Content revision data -
%%
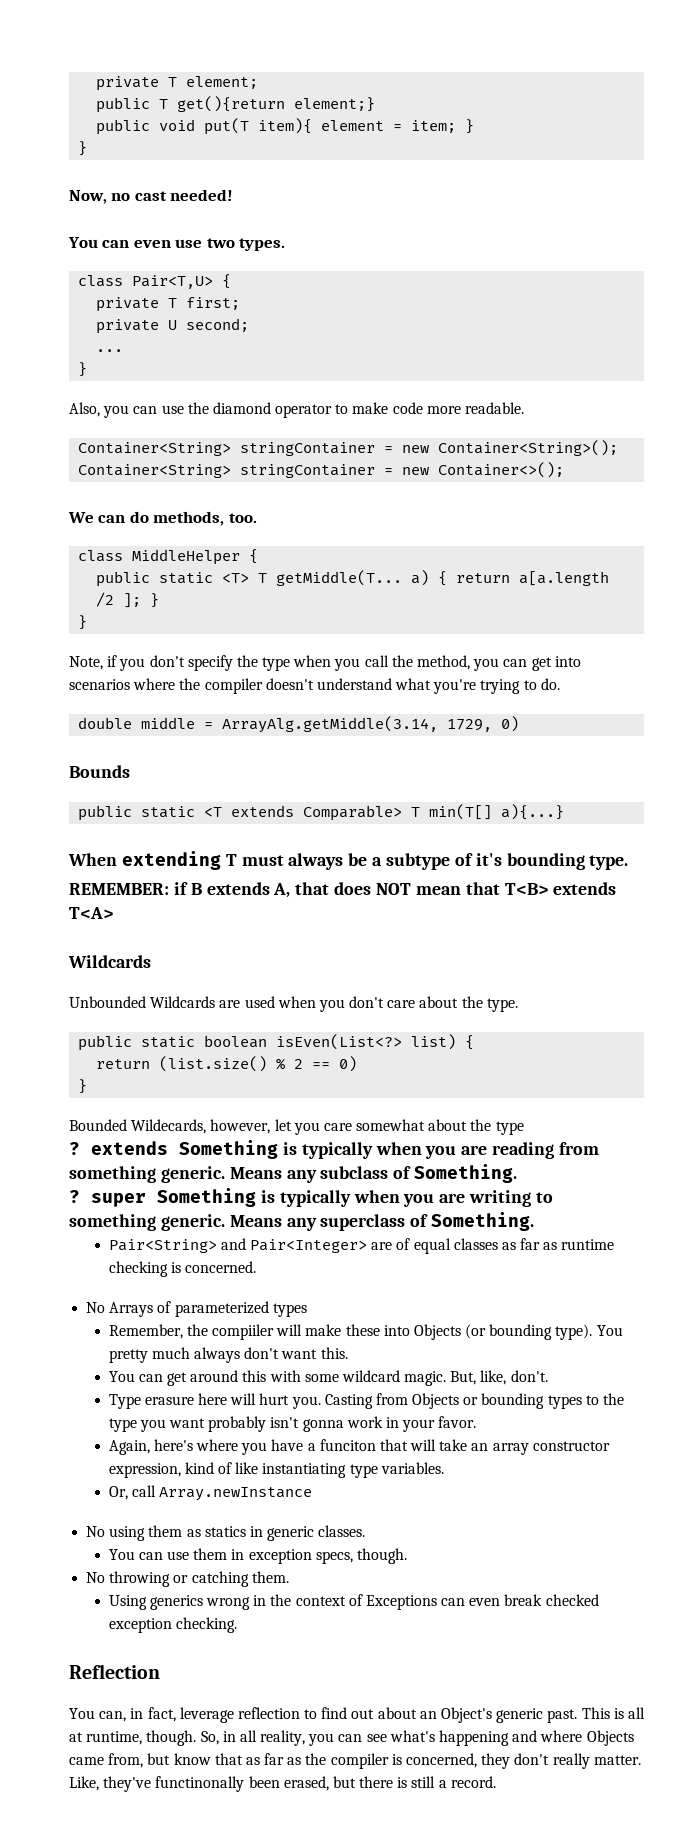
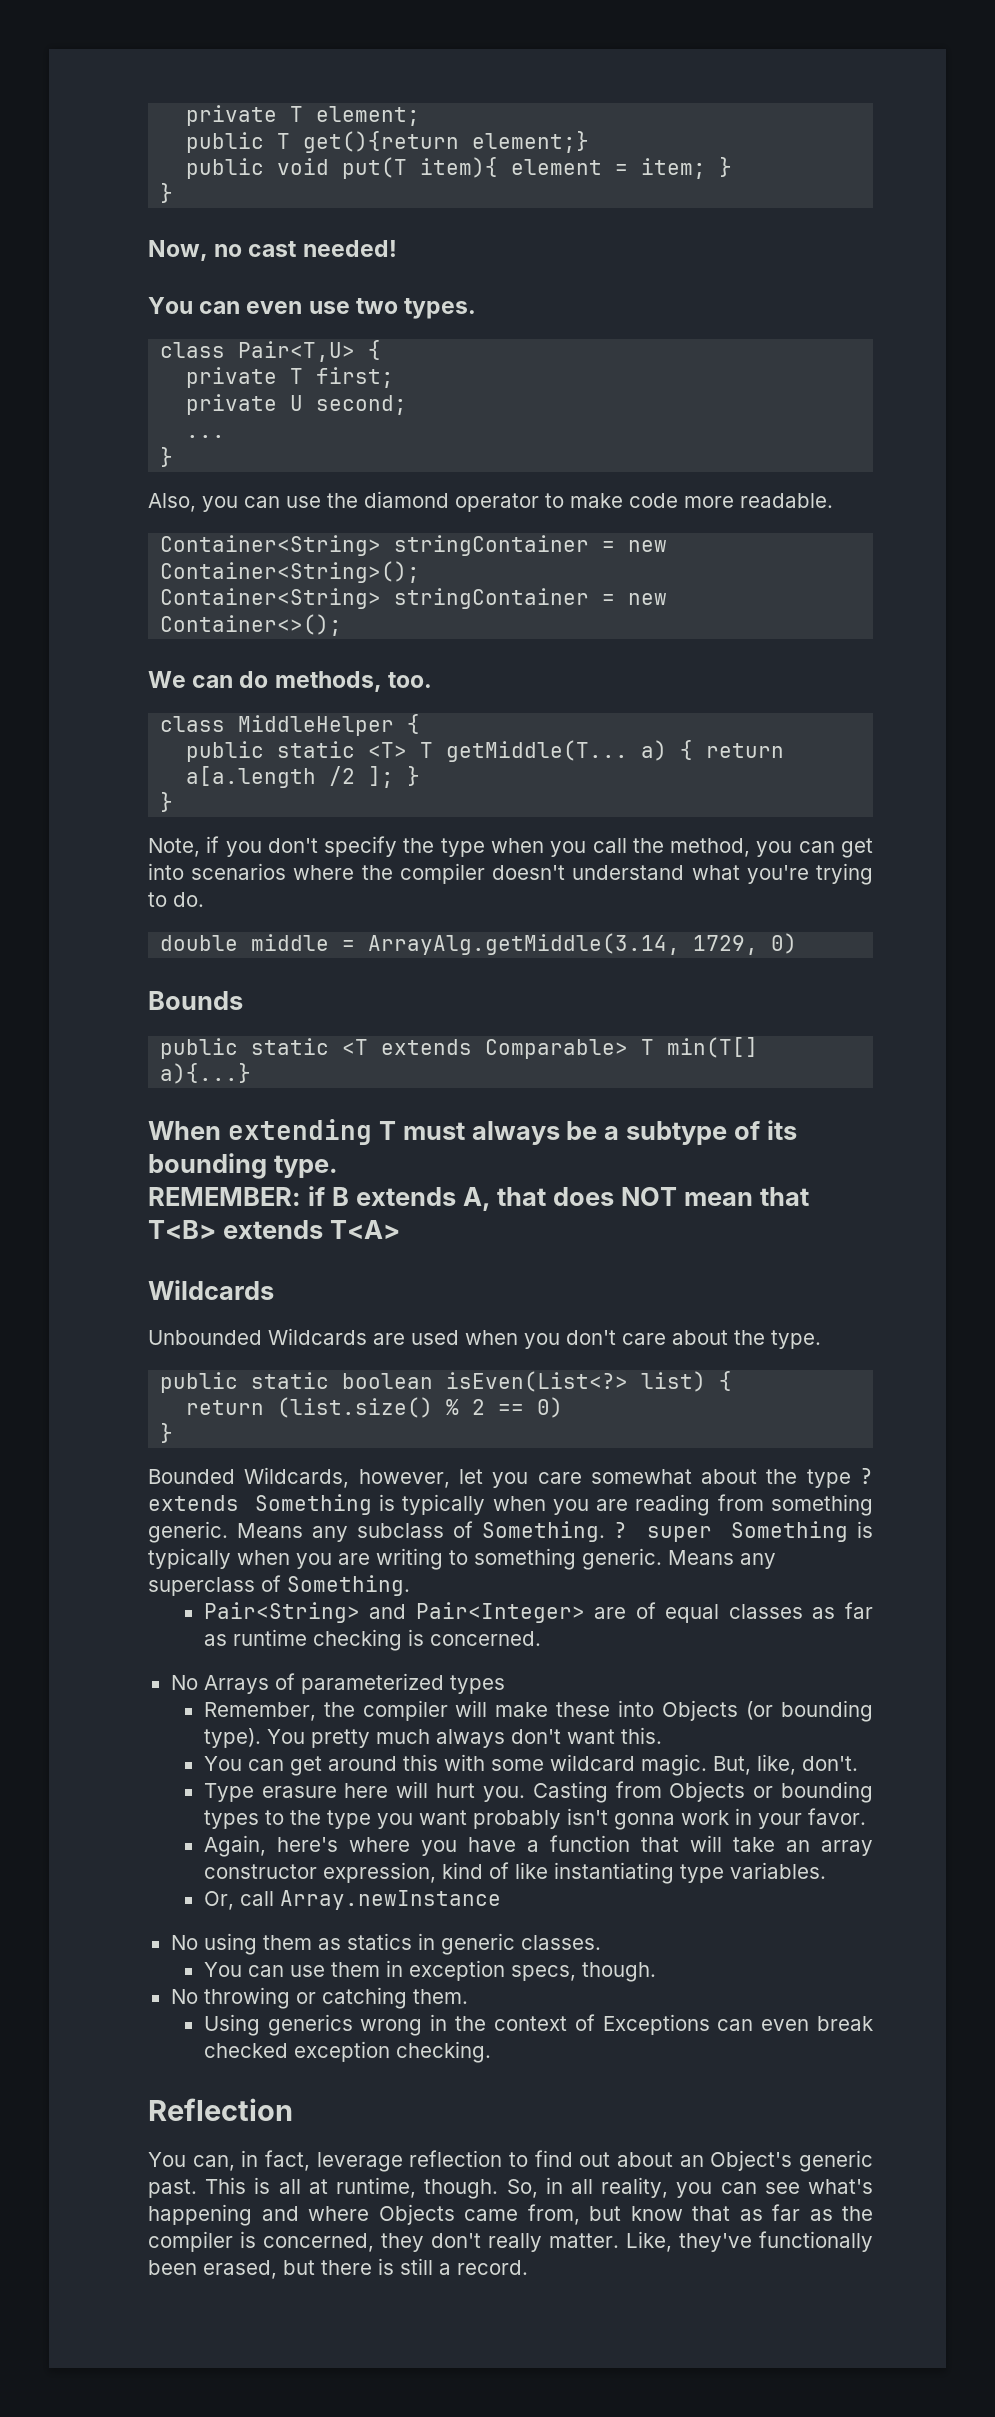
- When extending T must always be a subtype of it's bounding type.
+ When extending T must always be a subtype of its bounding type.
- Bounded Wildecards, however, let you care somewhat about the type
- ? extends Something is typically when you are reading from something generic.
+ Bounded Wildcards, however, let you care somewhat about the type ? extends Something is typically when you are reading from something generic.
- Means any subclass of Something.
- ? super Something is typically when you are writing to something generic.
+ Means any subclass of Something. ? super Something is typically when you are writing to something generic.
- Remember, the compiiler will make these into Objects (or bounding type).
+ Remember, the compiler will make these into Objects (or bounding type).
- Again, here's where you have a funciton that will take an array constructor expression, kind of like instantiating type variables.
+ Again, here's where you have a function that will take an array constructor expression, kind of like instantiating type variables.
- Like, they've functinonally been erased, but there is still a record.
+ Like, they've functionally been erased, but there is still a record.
%%
What you are asked to do -
Would you retype each line above exactly and skip every image?

Expected output -
- When extending T must always be a subtype of it's bounding type.
+ When extending T must always be a subtype of its bounding type.
- Bounded Wildecards, however, let you care somewhat about the type
- ? extends Something is typically when you are reading from something generic.
+ Bounded Wildcards, however, let you care somewhat about the type ? extends Something is typically when you are reading from something generic.
- Means any subclass of Something.
- ? super Something is typically when you are writing to something generic.
+ Means any subclass of Something. ? super Something is typically when you are writing to something generic.
- Remember, the compiiler will make these into Objects (or bounding type).
+ Remember, the compiler will make these into Objects (or bounding type).
- Again, here's where you have a funciton that will take an array constructor expression, kind of like instantiating type variables.
+ Again, here's where you have a function that will take an array constructor expression, kind of like instantiating type variables.
- Like, they've functinonally been erased, but there is still a record.
+ Like, they've functionally been erased, but there is still a record.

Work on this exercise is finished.